__Work to complete__
Give back the records that follow exactly, images excluded.

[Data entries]
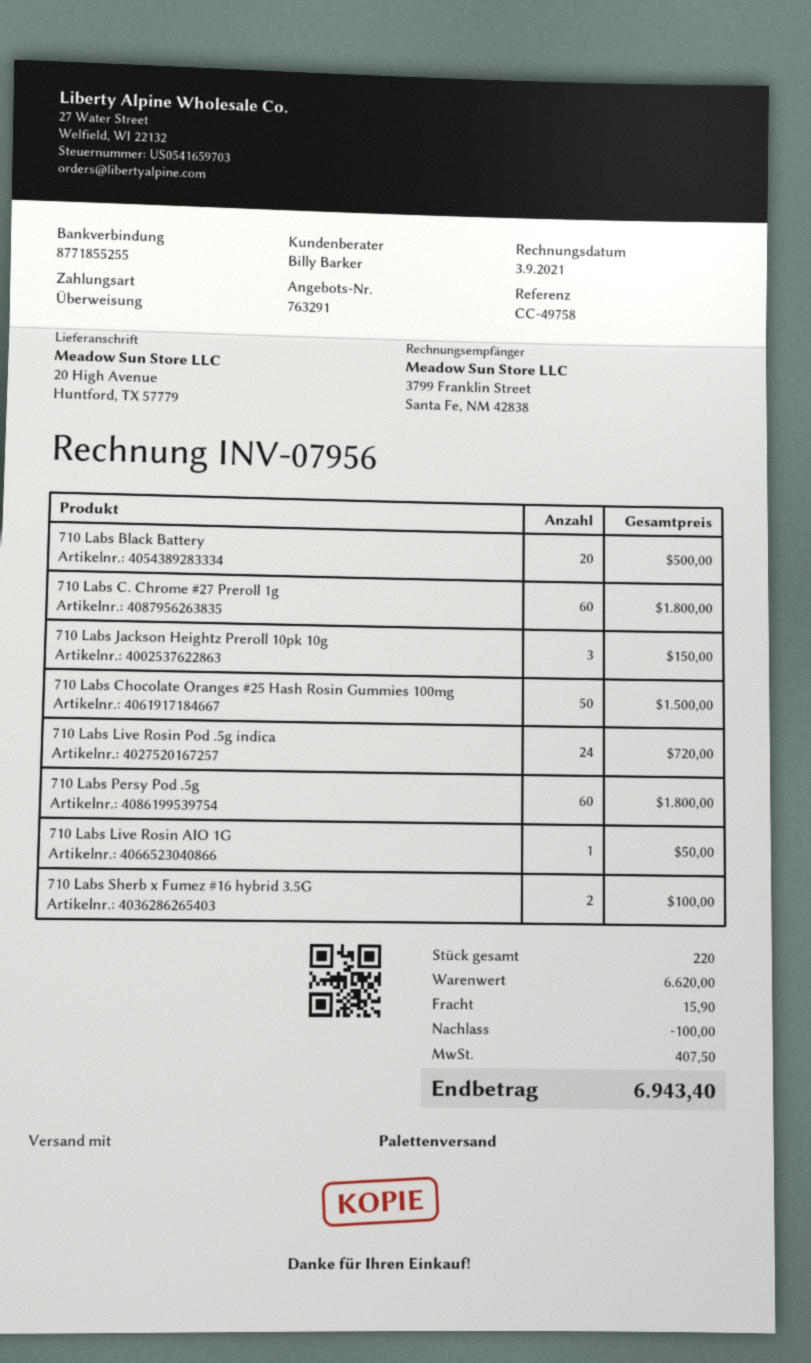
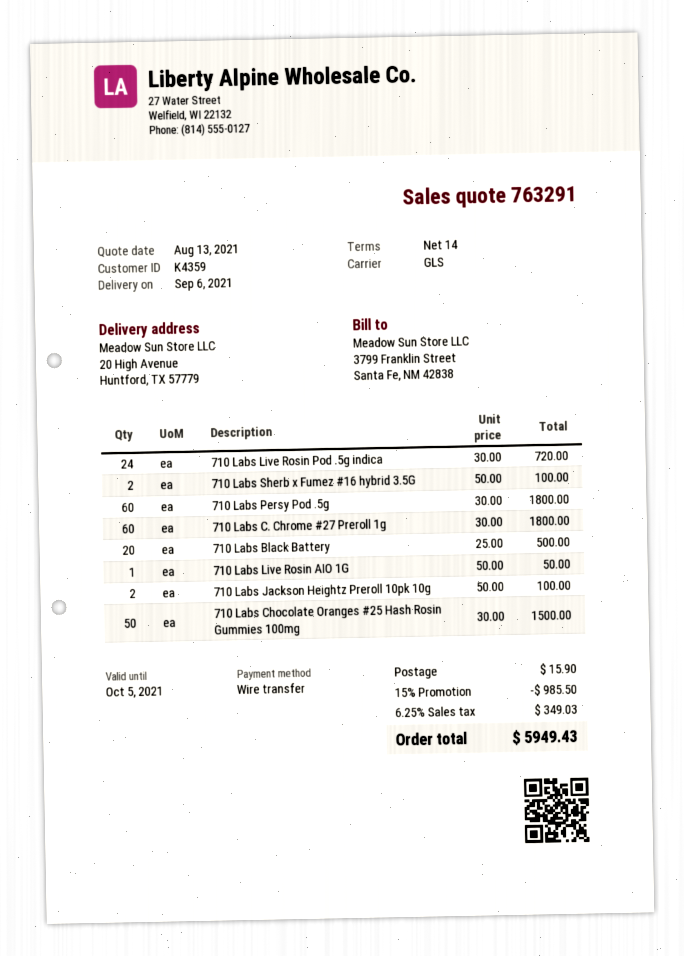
shipping method: pallet freight -> GLS
710 Labs Jackson Heightz Preroll 10pk 10g: 3 for 150.00 -> 2 for 100.00
discount: 100.00 -> 985.50
tax: 407.50 -> 349.03
total: 6943.40 -> 5949.43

__Answer space__
shipping method: pallet freight -> GLS
710 Labs Jackson Heightz Preroll 10pk 10g: 3 for 150.00 -> 2 for 100.00
discount: 100.00 -> 985.50
tax: 407.50 -> 349.03
total: 6943.40 -> 5949.43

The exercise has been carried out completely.